Scientists have actually discovered that collagen includes weak bonds that break under tension, protecting the rest of the tissue. Above is a collagen triple helix.
Recent findings about collagen, our bodys most abundant protein, reveal that its sacrificial bonds snap more quickly than the fundamental structure, therefore safeguarding the tissue as a whole– they locate hazardous radicals that are produced during mechanical tension.
One of the more unusual ways things can increase longevity is by compromising a part of themselves: This can vary from decoy burial chambers developed to mislead grave robbers, a fuse intentionally melting within an electrical circuit to secure other home appliances, or a lizards tail detaching to facilitate its escape.
This principle of sacrificial elements can also be observed in collagen, the most abundant protein in our bodies. Scientists at the Heidelberg Institute for Theoretical Studies (HITS) have actually exposed how the rupture of weak sacrificial bonds within collagen tissue helps to localize damage triggered by excessive force, reduce negative effect on the broader tissue, and promote healing.
Researchers have discovered that collagen includes weak bonds that break under stress, safeguarding the rest of the tissue.” Collagens impressive crosslink chemistry appears to be completely adapted to dealing with mechanical stress,” says Frauke Gräter, who led the research study at HITS. “By using complementary computational and speculative techniques to study collagen in rat tissue, our findings indicate that weak bonds within the crosslinks of collagen have a strong tendency to rupture before other bonds, such as those in the collagens foundation. Fully grown crosslinks in collagen consist of two arms: one of which is weaker than other bonds in collagen tissue. The scientists discovered that in regions of collagen tissue where weak bonds are present, other bonds– both in the crosslinks and the collagen backbone– are more likely to remain undamaged, therefore maintaining the structural stability of the collagen tissue.

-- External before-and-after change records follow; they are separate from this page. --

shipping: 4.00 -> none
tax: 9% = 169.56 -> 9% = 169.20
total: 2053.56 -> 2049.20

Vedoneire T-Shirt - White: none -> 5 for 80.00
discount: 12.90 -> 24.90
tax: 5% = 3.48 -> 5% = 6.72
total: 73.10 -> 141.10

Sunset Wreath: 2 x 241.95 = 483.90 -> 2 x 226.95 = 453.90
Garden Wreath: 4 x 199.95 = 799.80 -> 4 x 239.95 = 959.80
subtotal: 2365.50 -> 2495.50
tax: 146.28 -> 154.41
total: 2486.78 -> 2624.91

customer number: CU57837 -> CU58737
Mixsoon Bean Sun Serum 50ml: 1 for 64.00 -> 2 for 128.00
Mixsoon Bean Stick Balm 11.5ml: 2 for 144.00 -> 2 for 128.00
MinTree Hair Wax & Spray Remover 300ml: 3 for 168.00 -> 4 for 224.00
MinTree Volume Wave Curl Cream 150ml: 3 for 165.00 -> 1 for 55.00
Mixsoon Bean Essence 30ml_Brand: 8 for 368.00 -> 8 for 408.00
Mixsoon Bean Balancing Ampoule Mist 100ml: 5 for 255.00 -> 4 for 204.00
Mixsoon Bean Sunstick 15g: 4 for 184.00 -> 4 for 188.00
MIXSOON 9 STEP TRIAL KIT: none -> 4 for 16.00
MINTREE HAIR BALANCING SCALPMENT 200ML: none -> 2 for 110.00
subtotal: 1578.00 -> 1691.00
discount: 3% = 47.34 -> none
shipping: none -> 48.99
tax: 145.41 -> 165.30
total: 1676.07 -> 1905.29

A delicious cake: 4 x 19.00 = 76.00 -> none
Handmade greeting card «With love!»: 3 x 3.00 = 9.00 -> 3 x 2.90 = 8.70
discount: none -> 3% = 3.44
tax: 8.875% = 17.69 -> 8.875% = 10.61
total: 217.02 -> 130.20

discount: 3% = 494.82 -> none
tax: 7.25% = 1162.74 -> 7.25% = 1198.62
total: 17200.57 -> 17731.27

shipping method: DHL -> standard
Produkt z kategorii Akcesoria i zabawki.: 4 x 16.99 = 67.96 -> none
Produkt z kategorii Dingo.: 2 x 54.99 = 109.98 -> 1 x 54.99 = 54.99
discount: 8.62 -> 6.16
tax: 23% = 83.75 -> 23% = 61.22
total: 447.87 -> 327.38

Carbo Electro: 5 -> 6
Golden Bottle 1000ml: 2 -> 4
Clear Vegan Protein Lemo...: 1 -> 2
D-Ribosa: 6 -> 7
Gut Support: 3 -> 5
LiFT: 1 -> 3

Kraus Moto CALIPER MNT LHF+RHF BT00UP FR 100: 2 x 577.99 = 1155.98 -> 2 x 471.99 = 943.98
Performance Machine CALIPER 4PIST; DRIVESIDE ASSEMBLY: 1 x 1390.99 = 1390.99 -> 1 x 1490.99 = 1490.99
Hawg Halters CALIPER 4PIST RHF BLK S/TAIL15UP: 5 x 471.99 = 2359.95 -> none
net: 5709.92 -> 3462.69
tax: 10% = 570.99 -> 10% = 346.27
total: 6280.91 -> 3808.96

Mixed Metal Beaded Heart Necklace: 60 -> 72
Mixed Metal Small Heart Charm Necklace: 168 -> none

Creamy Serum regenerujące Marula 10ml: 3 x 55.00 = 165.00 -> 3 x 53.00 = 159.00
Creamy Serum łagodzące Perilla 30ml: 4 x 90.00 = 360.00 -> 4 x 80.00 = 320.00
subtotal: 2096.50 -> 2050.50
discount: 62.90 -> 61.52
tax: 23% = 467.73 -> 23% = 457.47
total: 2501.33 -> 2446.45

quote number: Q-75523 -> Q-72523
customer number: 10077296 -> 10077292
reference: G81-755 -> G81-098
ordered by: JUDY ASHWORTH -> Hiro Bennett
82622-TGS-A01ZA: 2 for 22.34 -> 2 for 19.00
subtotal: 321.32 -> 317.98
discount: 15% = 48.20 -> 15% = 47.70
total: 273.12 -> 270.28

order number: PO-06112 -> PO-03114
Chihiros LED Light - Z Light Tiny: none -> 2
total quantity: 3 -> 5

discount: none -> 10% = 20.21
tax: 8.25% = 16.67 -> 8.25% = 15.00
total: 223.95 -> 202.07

Published in Nature Communications, the work shines light on collagens rupture systems, which is important for understanding tissue deterioration, product aging, and potentially advancing tissue engineering strategies.
” Collagens remarkable crosslink chemistry seems perfectly adapted to handling mechanical stress,” states Frauke Gräter, who led the research study at HITS. “By using complementary computational and experimental strategies to study collagen in rat tissue, our findings indicate that weak bonds within the crosslinks of collagen have a strong tendency to burst before other bonds, such as those in the collagens backbone. This functions as a protective system, localizes the harmful chemical and physical results of radicals triggered by ruptures, and most likely supports molecular healing processes.”
Collagen comprises approximately 30 percent of all proteins in the body. It supplies strength to bones, elasticity to skin, protection to organs, flexibility to tendons, aids in blood clotting, and supports the development of new cells. Structurally, collagen resembles a triple-braided helix: Three chains of amino acids intertwine to form a strong and stiff backbone.
Each collagen fiber contains countless individual molecules that are staggered and bound to each other by crosslinks, adding to collagens mechanical stability. It was thought that collagen crosslinks are susceptible to rupture, however little was known about the specific websites of bond ruptures or why ruptures happen where they do.
Scientists from the Molecular Biomechanics Group at HITS aimed to unravel these puzzles utilizing computer simulations of collagen across multiple biological scales and under different mechanical forces. By subjecting collagen to rigorous testing, the team was able to determine specific breakage points.
Mature crosslinks in collagen include 2 arms: one of which is weaker than other bonds in collagen tissue. When subjected to excessive force, the weaker arm is typically first to rupture, dissipating the force and localizing destructive impacts. The researchers discovered that in regions of collagen tissue where weak bonds exist, other bonds– both in the crosslinks and the collagen backbone– are more most likely to remain intact, thus maintaining the structural stability of the collagen tissue.
Previous work led by HITS researchers revealed that excessive mechanical stress on collagen causes the generation of radicals, which in turn trigger damage and oxidative stress in the body.
” Our latest research study shows that sacrificial bonds in collagen serve an important function in keeping the general integrity of the product can help to localize the effects of this mechanical tension that could otherwise have disastrous repercussions for the tissue,” describes Benedikt Rennekamp, the research studys very first author. “As collagen is a significant substituent of tissues in our bodies, by discovering and understanding these rupture sites, scientists can acquire important insights into the mechanics of collagen and possibly develop methods to enhance its strength and alleviate damage.”
Referral: “Collagen breaks at weak sacrificial bonds taming its mechanoradicals” by Benedikt Rennekamp, Christoph Karfusehr, Markus Kurth, Aysecan Ünal, Debora Monego, Kai Riedmiller, Ganna Gryn ova, David M. Hudson and Frauke Gräter, 12 April 2023, Nature Communications.DOI: 10.1038/ s41467-023-37726-z.
The study was funded by the H2020 European Research Council and Klaus Tschira Stiftung.